━━━━━ INFORMATION SHOWN ━━━━━

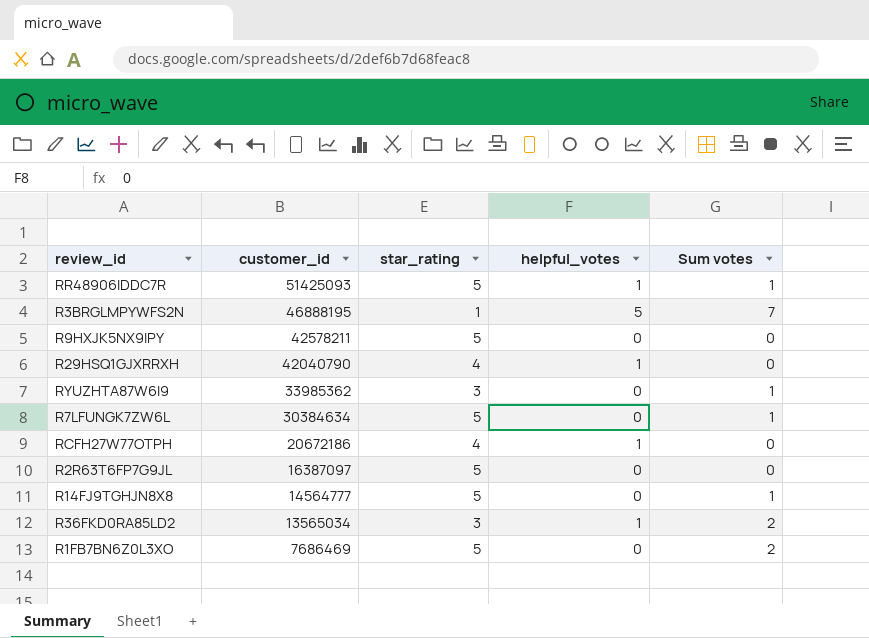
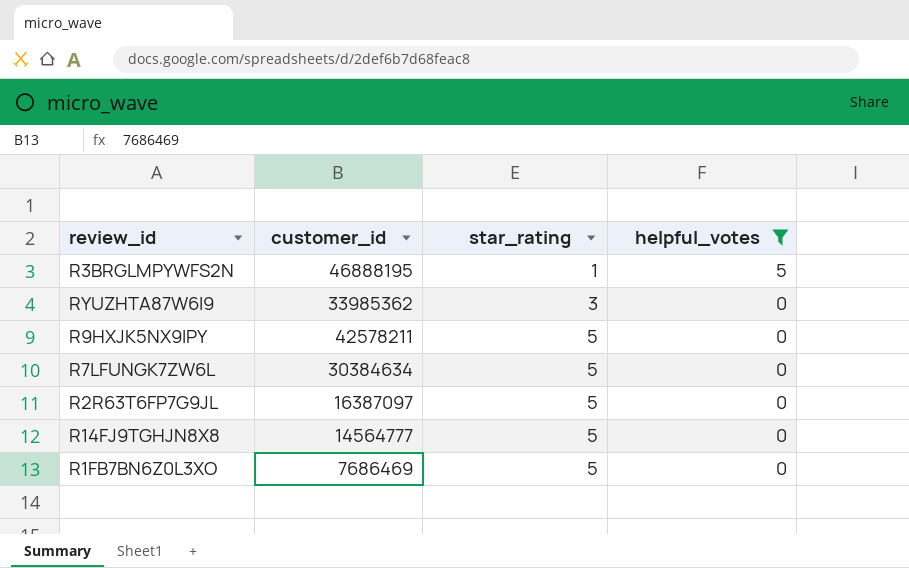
filter: none -> helpful_votes != 1
row order: customer_id descending -> star_rating ascending
column Sum votes | position: 5 -> none

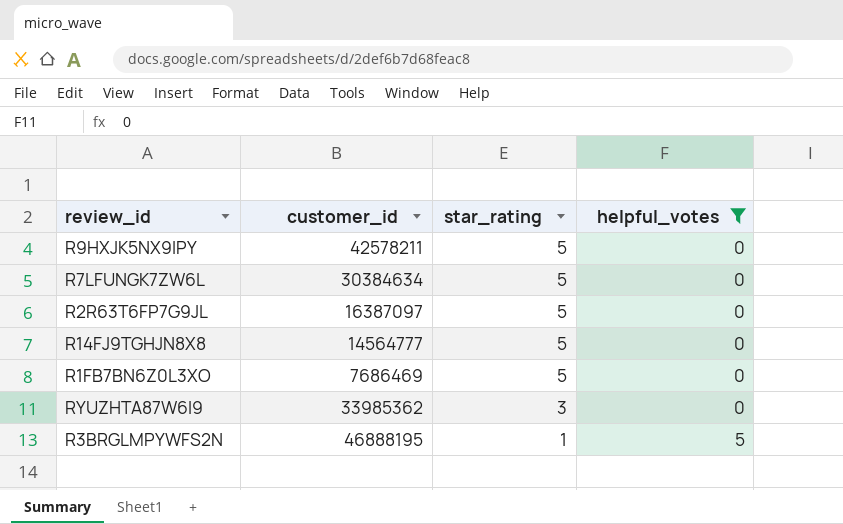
row order: star_rating ascending -> star_rating descending

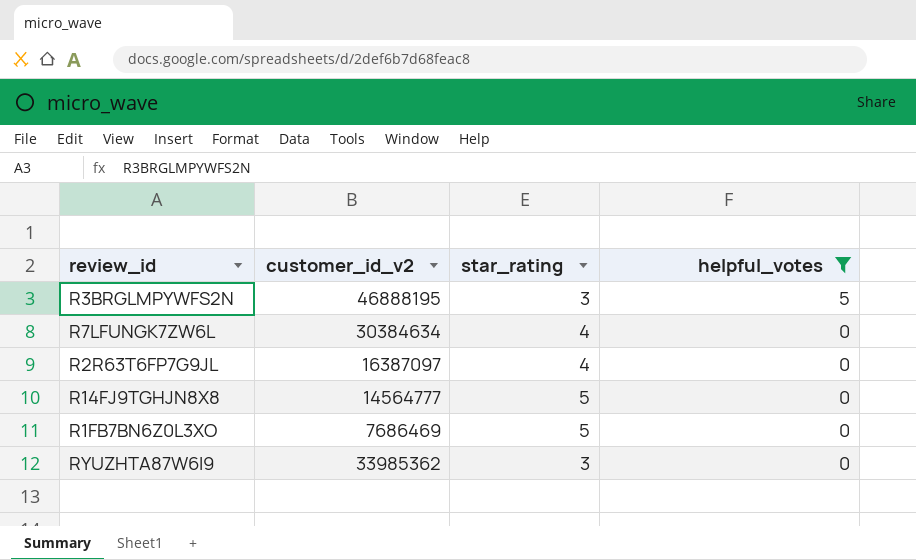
row order: star_rating descending -> helpful_votes descending
column name: customer_id -> customer_id_v2
row R9HXJK5NX9IPY: 42578211 | 5 | 0 -> none
R3BRGLMPYWFS2N | star_rating: 1 -> 3
R7LFUNGK7ZW6L | star_rating: 5 -> 4
R2R63T6FP7G9JL | star_rating: 5 -> 4

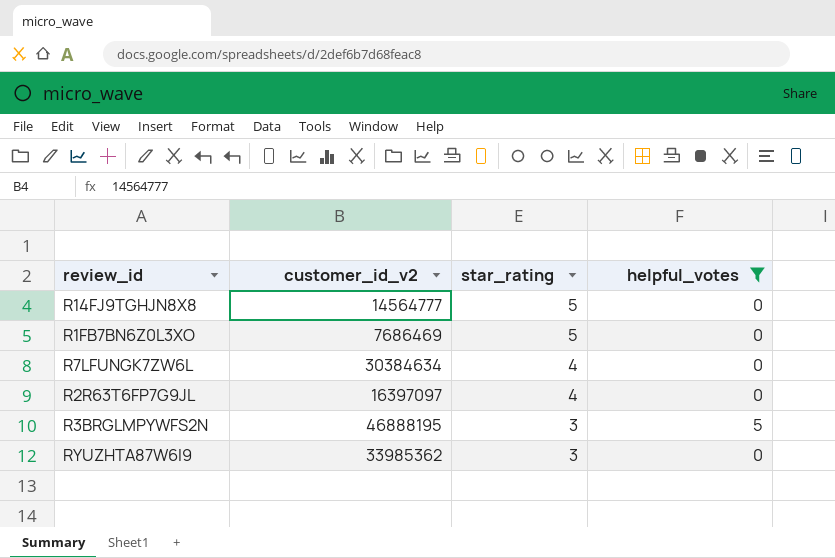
row order: helpful_votes descending -> star_rating descending
R2R63T6FP7G9JL | customer_id_v2: 16387097 -> 16397097

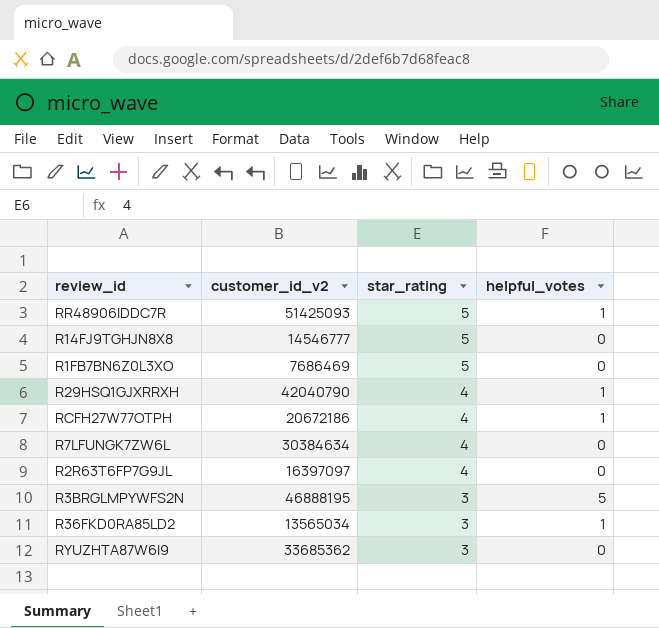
filter: helpful_votes != 1 -> none
R14FJ9TGHJN8X8 | customer_id_v2: 14564777 -> 14546777
RYUZHTA87W6I9 | customer_id_v2: 33985362 -> 33685362

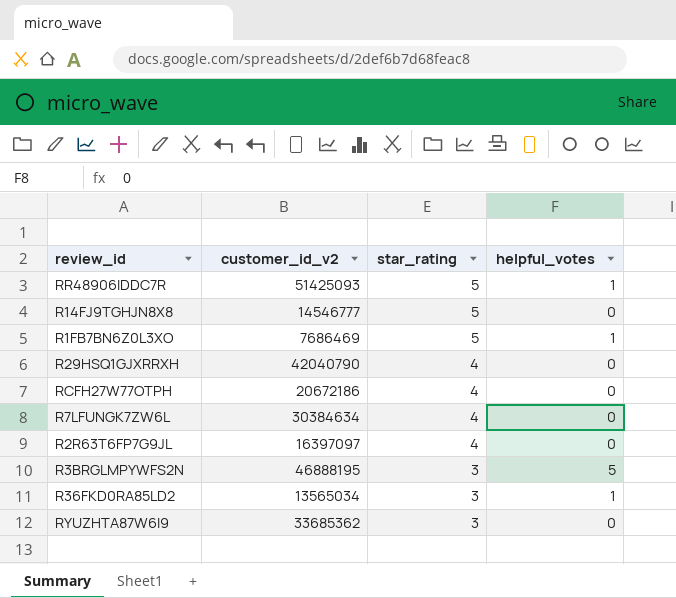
R1FB7BN6Z0L3XO | helpful_votes: 0 -> 1
R29HSQ1GJXRRXH | helpful_votes: 1 -> 0
RCFH27W77OTPH | helpful_votes: 1 -> 0

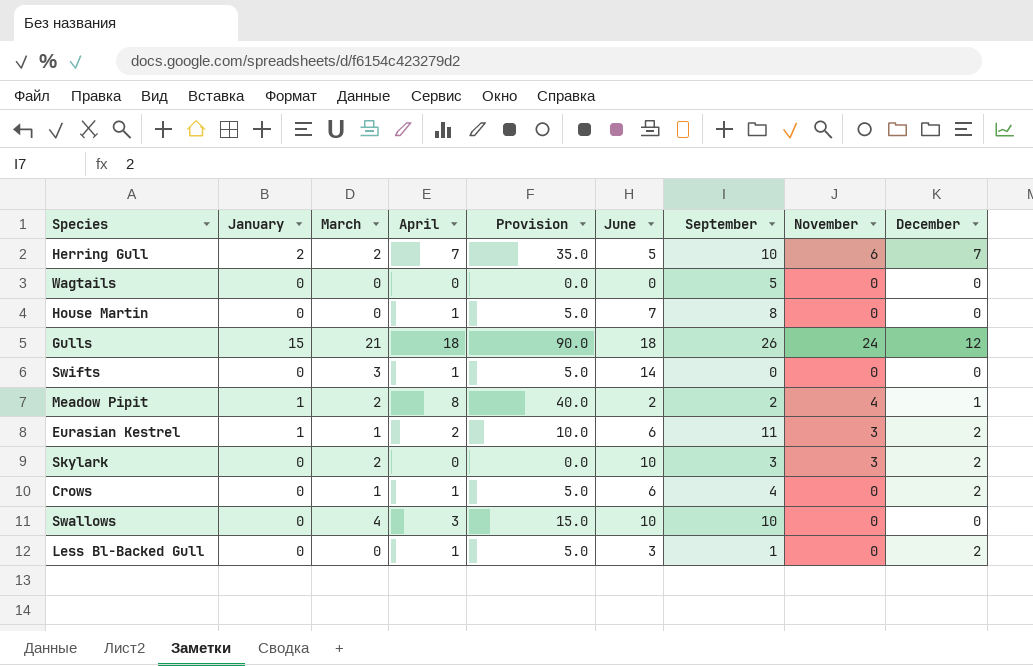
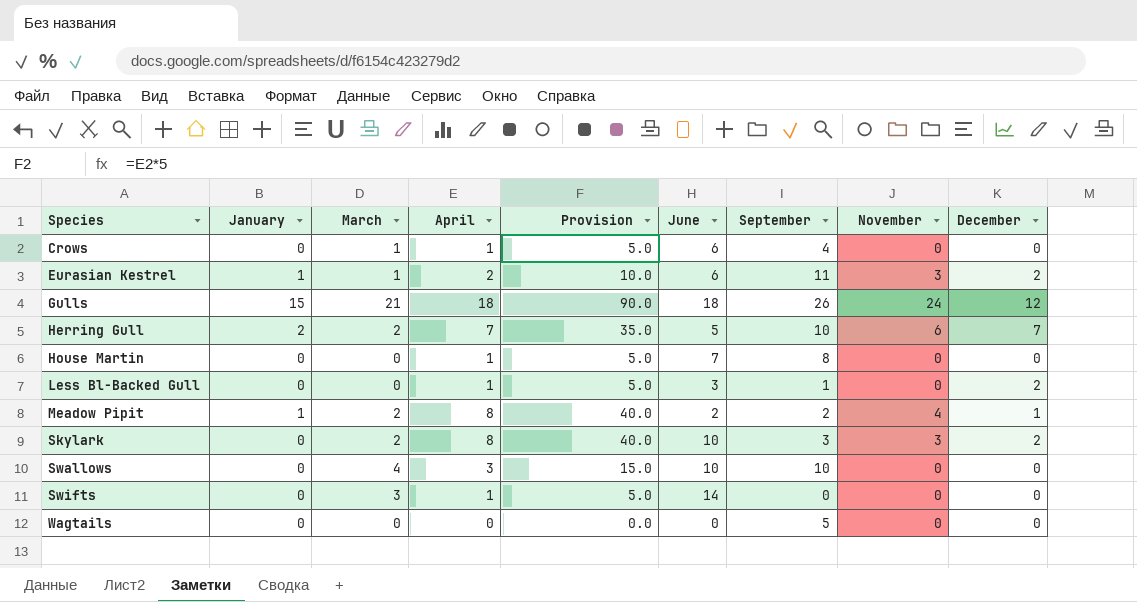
row order: none -> Species ascending
Crows | December: 2 -> 0
Skylark | April: 0 -> 8
Skylark | Provision: 0.0 -> 40.0

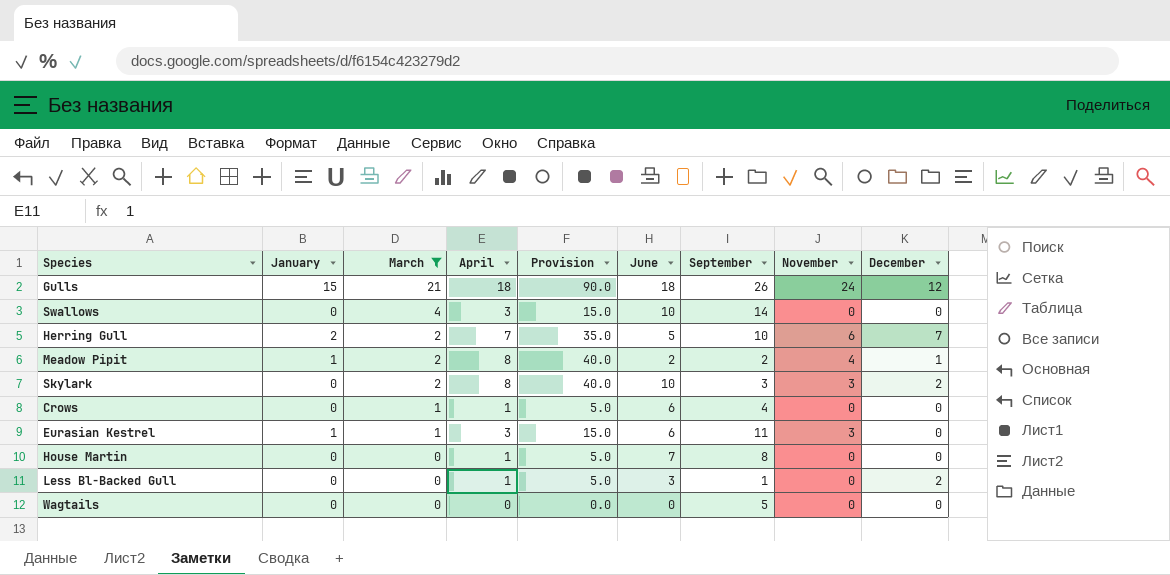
filter: none -> March != 3
row order: Species ascending -> March descending
Swallows | September: 10 -> 14
Eurasian Kestrel | April: 2 -> 3
Eurasian Kestrel | Provision: 10.0 -> 15.0
Eurasian Kestrel | December: 2 -> 0

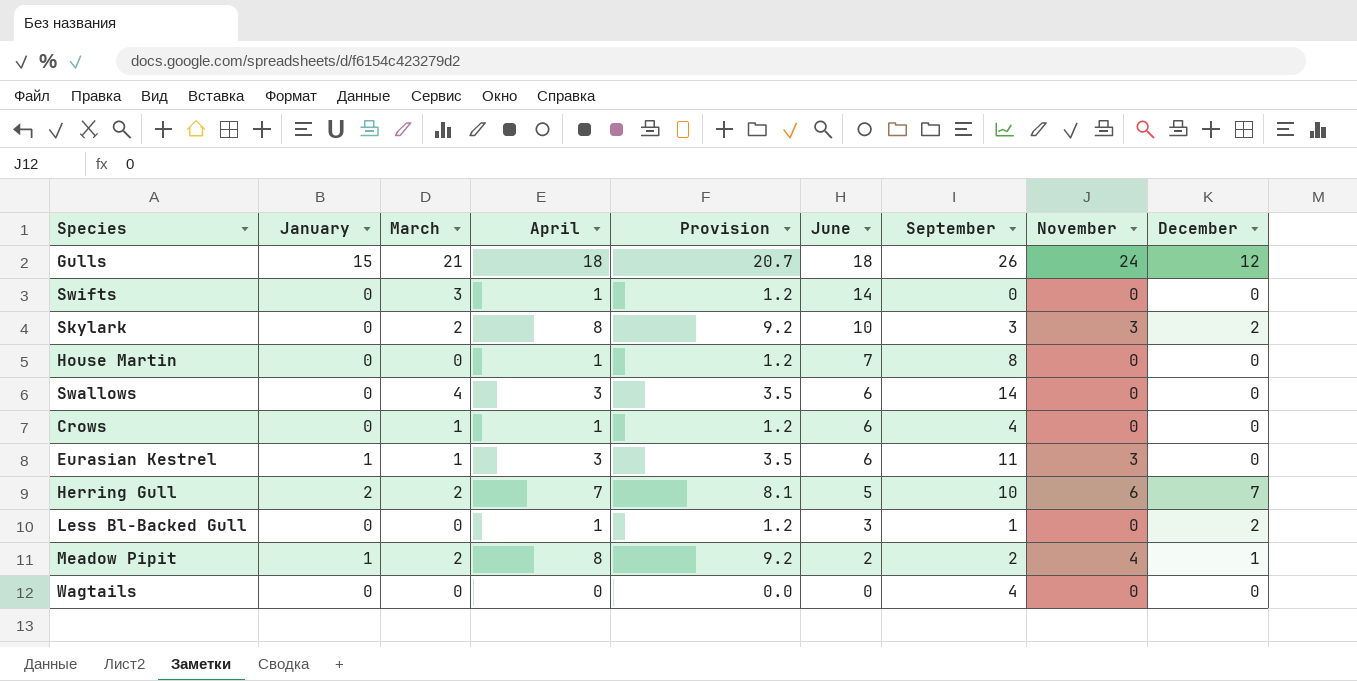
filter: March != 3 -> none
row order: March descending -> June descending
column Provision | formula: [April] * 5 -> [April] * 1.15
Swallows | June: 10 -> 6
Wagtails | September: 5 -> 4

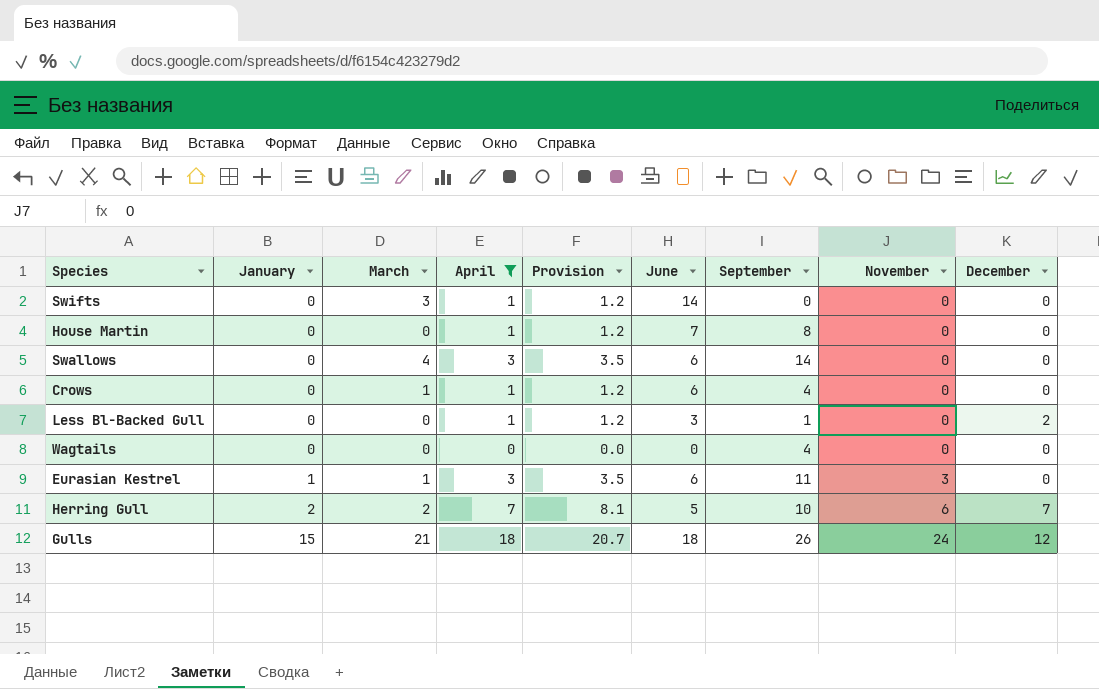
filter: none -> April != 8
row order: June descending -> January ascending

━━━━━

**WHAT YOU HAVE TO DO**
Reproduce the lines from the line containing "Wagtails | September: 5 -> 4" through the end of the records above, exactly and inclusively, omitting pictures.

**RESULT**
Wagtails | September: 5 -> 4

filter: none -> April != 8
row order: June descending -> January ascending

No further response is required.